Rooftop Solar Installation: A 25 kW solar array generates clean, renewable energy, reducing the building’s reliance on fossil fuels.
Rainwater Capture: The building captures rainwater for irrigation, minimizing water usage and conserving this precious resource.
Low-flow Fixtures: Water-efficient fixtures such as low-flow faucets and toilets reduce water consumption.
Daylighting and Shade Control Systems: The building is designed to maximize natural light, reducing the need for artificial lighting and saving energy. Automated shade systems help regulate temperature and further reduce energy demands.
Improved Indoor Air Quality: The building features advanced air filtration systems, UV-C sanitation, and a living plant wall to ensure clean and healthy indoor air.
Electric Vehicle Charging Stations: The building provides charging stations for electric vehicles, encouraging sustainable transportation.
3D Building Automation Graphic Interface: This system allows for precise monitoring and control of building systems, optimizing energy usage and overall performance.

These features, combined with other sustainable practices, make the 4940 Building a model for environmentally responsible design and operation.

Who is required Sustainable technology of 4940 ?

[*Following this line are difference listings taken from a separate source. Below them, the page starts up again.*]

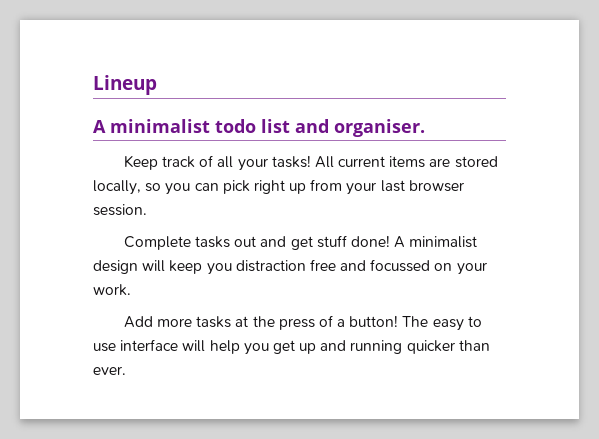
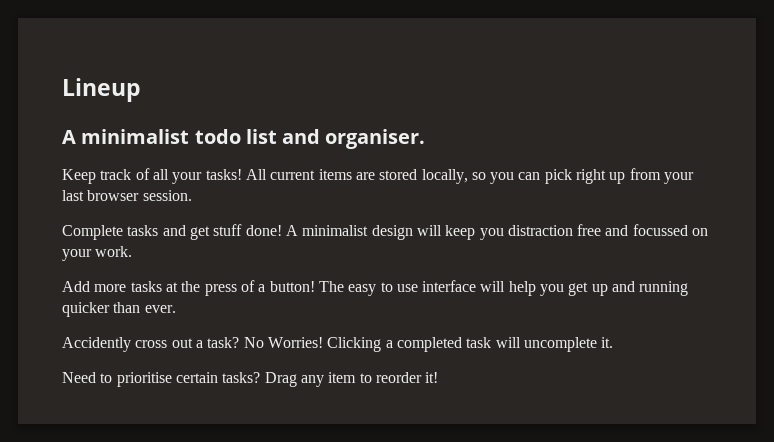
[234,236,257,247] out -> (159, 230) none
(126, 370) none -> [62,337,614,352] [62,372,439,387] // Accidently cross out a task? No Worries! Clicking a completed task will uncomplete it. // Need to prioritise certain tasks? Drag any item to reorder it!

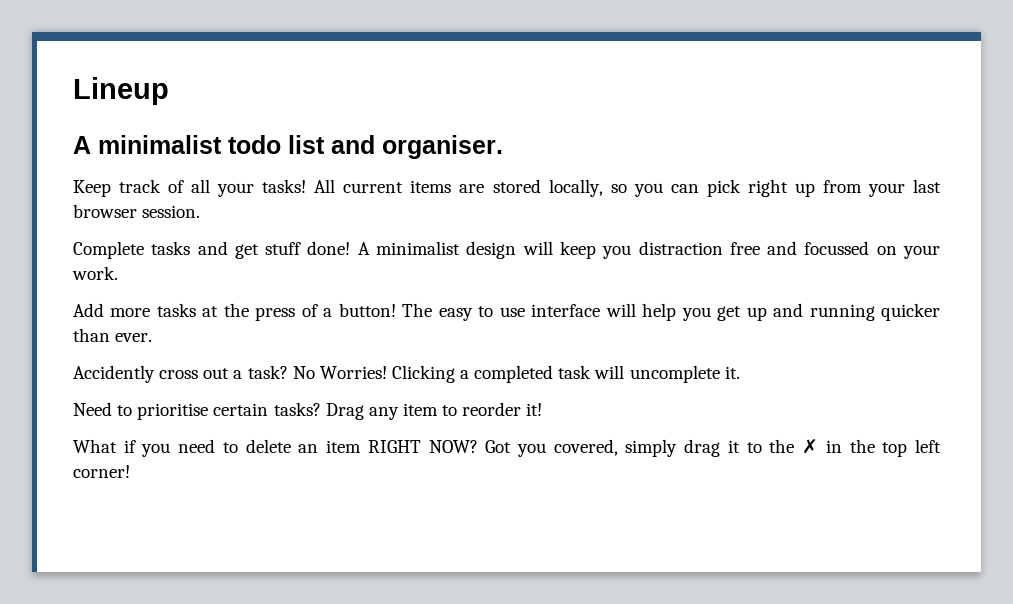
(439, 377) none -> [73,439,942,457] [73,465,130,478] // What if you need to delete an item RIGHT NOW? Got you covered, simply drag it to the ✗ in the top left corner!

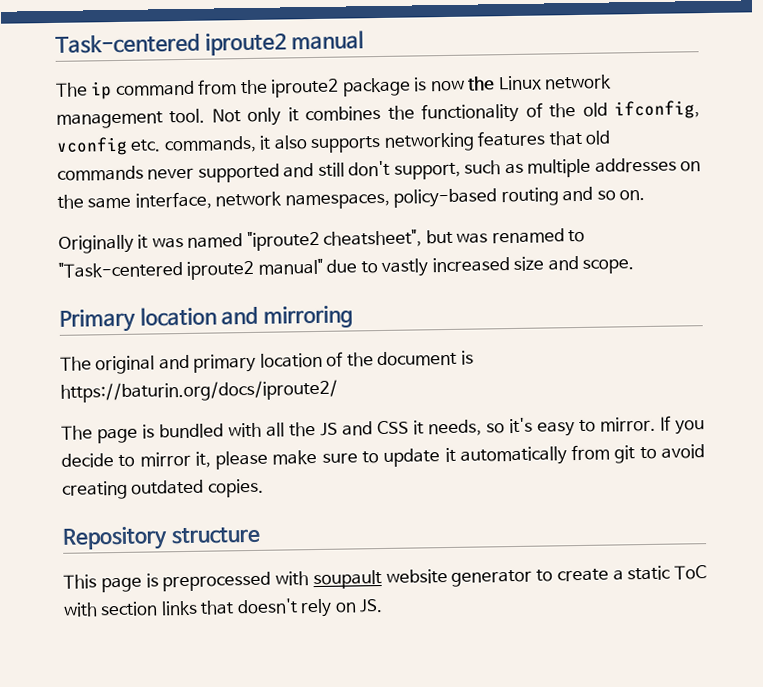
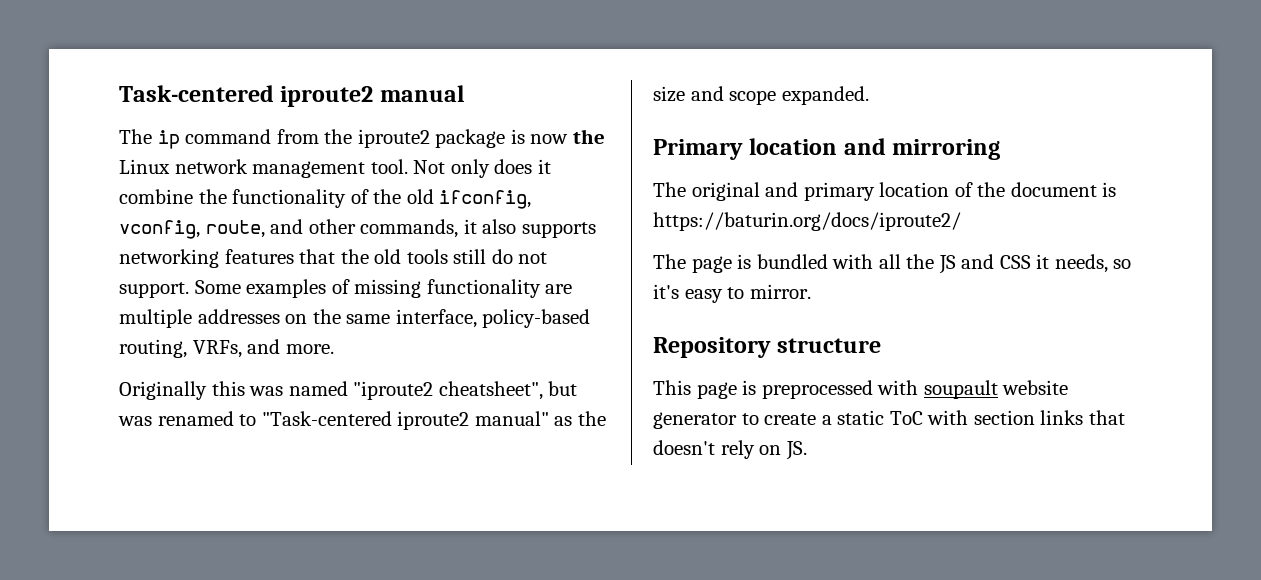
[287,105,382,122] it combines -> [494,159,551,174] [119,189,193,204] does it combine
[56,136,162,156] vconfig etc. -> [119,219,356,239] vconfig, route, and other
[585,130,612,145] [57,160,524,183] old commands never supported and still don't support, such as -> [340,249,548,264] [119,279,573,298] the old tools still do not support. Some examples of missing functionality are
[215,186,646,210] network namespaces, policy-based routing and so on. -> [482,309,591,328] [119,339,334,358] policy-based routing, VRFs, and more.
[137,234,149,249] it -> [211,381,245,396] this
[326,255,635,277] due to vastly increased size and scope. -> [554,411,606,426] [653,86,869,105] as the size and scope expanded.
[659,415,705,435] [61,444,706,470] [62,478,264,500] If you decide to mirror it, please make sure to update it automatically from git to avoid creating outdated copies. -> (811, 291) none

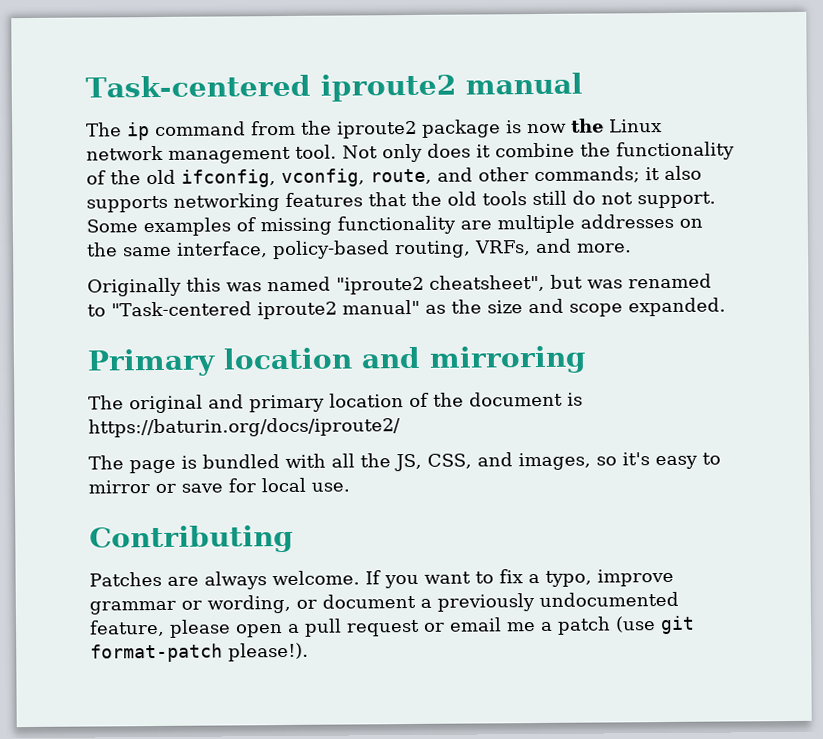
[360,219,459,238] commands, -> [534,166,640,184] commands;
[938,254,1132,274] [653,284,811,303] [653,337,882,358] [653,380,1069,399] [653,410,1125,429] [653,440,807,460] JS and CSS it needs, so it's easy to mirror. // Repository structure // This page is preprocessed with soupault website generator to create a static ToC with section links that doesn't rely on JS. -> [394,452,721,472] [88,477,350,494] [89,524,294,554] [89,568,674,590] [89,591,679,615] [89,615,695,638] [90,642,309,663] JS, CSS, and images, so it's easy to mirror or save for local use. // Contributing // Patches are always welcome. If you want to fix a typo, improve grammar or wording, or document a previously undocumented feature, please open a pull request or email me a patch (use git format-patch please!).

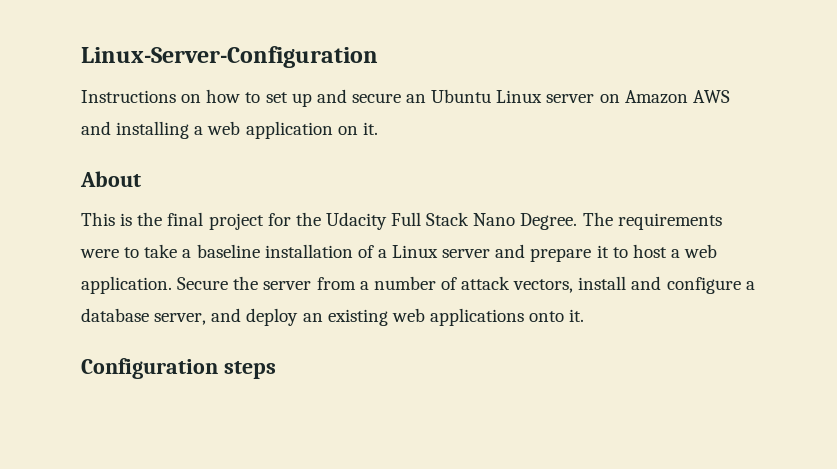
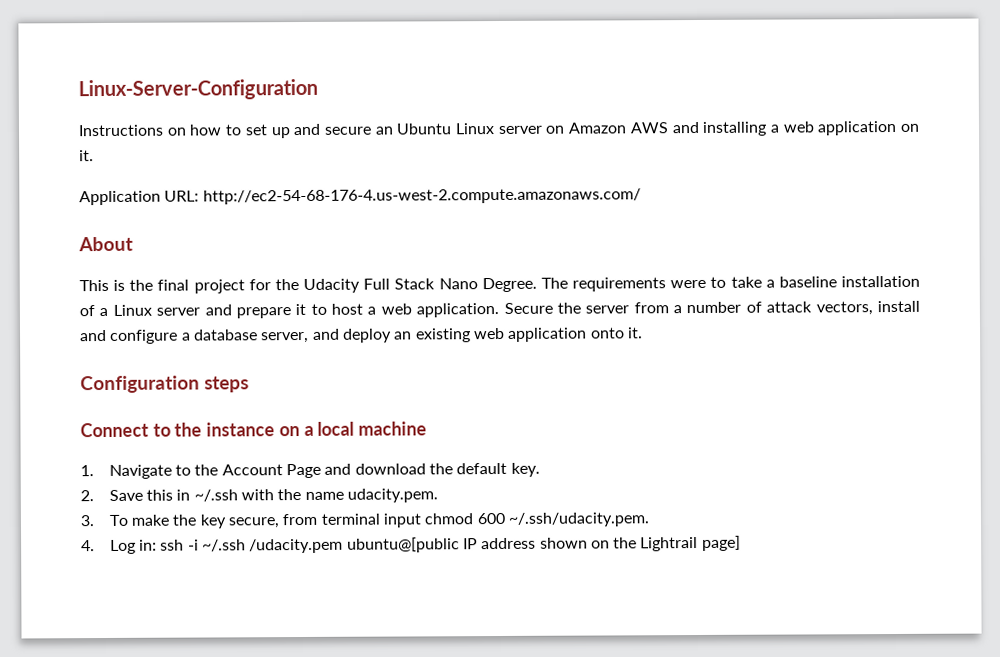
(378, 128) none -> [79,188,641,206] // Application URL: http://ec2-54-68-176-4.us-west-2.compute.amazonaws.com/
[429,308,524,326] applications -> [507,327,588,342] application
(276, 370) none -> [80,421,428,438] [80,462,540,479] [80,488,438,503] [80,512,650,529] [81,535,741,554] // Connect to the instance on a local machine // 1. Navigate to the Account Page and download the default key. // 2. Save this in ~/.ssh with the name udacity.pem. // 3. To make the key secure, from terminal input chmod 600 ~/.ssh/udacity.pem. // 4. Log in: ssh -i ~/.ssh /udacity.pem ubuntu@[public IP address shown on the Lightrail page]

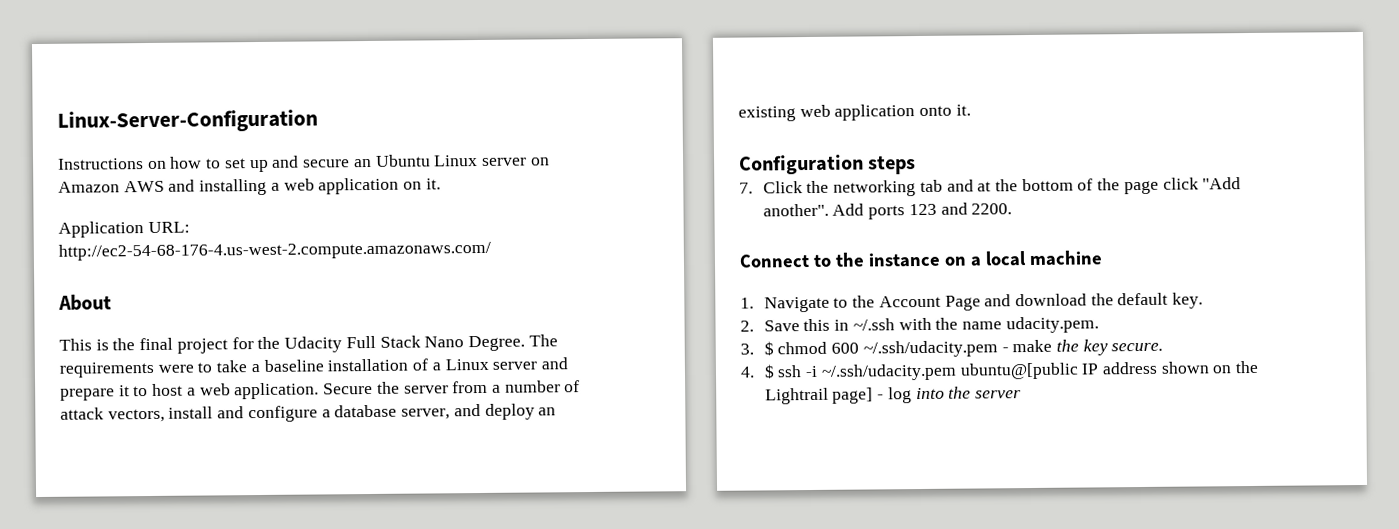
(249, 384) none -> [739,177,1242,197] [762,202,1013,220] // 7. Click the networking tab and at the bottom of the page click "Add another". Add ports 123 and 2200.
[108,512,650,529] [81,538,344,554] To make the key secure, from terminal input chmod 600 ~/.ssh/udacity.pem. // 4. Log in: ssh -i ~/.ssh /udacity.pem -> [763,339,1164,358] [740,363,957,381] $ chmod 600 ~/.ssh/udacity.pem - make the key secure. // 4. $ ssh -i ~/.ssh/udacity.pem
(741, 543) none -> [877,386,1021,404] - log into the server

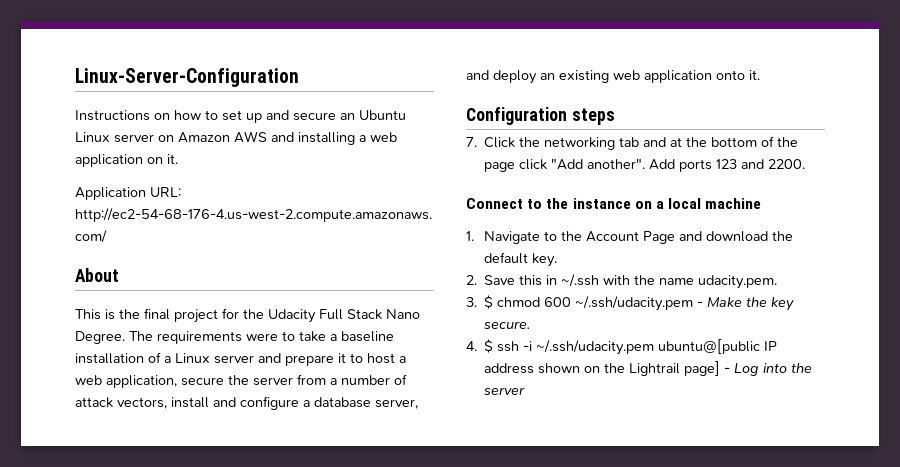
[234,382,374,400] application. Secure -> [106,375,224,388] application, secure
[1012,339,1053,353] make -> [707,297,743,307] Make
[887,387,912,404] log -> [734,363,760,376] Log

While the specific requirements for sustainable technology in the 4940 Building would have been determined during its design and construction phase, here’s a breakdown of who is typically involved in requiring and implementing such technologies in a building project:

1. Building Owners/Developers:

They set the overall vision and goals for the project, including sustainability targets.
They make the final decisions on which sustainable technologies to incorporate, considering factors like cost, feasibility, and return on investment.
In the case of the 4940 Building, Morrissey Engineering likely played a key role in advocating for and implementing the sustainable features.

2. Architects and Engineers:

They are responsible for designing the building and its systems, including incorporating sustainable design principles and technologies.
They work closely with the owners/developers to select appropriate technologies that meet the project’s goals and budget.
For the 4940 Building, Sinclair Hille Architects provided conceptual design, and Holland Basham Architects were the architects of record.

3. LEED Consultants:

If the building is aiming for LEED certification (as the 4940 Building achieved), LEED consultants are often involved to guide the process.
They help the project team understand LEED requirements and identify strategies to achieve the desired level of certification.

4. Contractors and Subcontractors:

They are responsible for constructing the building and installing the chosen sustainable technologies.
Their expertise is crucial in ensuring that the technologies are implemented correctly and efficiently.
Meyers Carlisle Leapley Construction Co. was the general contractor for the 4940 Building project.

5. Building Occupants:

While not directly involved in the initial requirements, building occupants benefit from the sustainable technologies through improved indoor air quality, comfort, and reduced environmental impact.
Their feedback and engagement can also contribute to the ongoing optimization of building performance.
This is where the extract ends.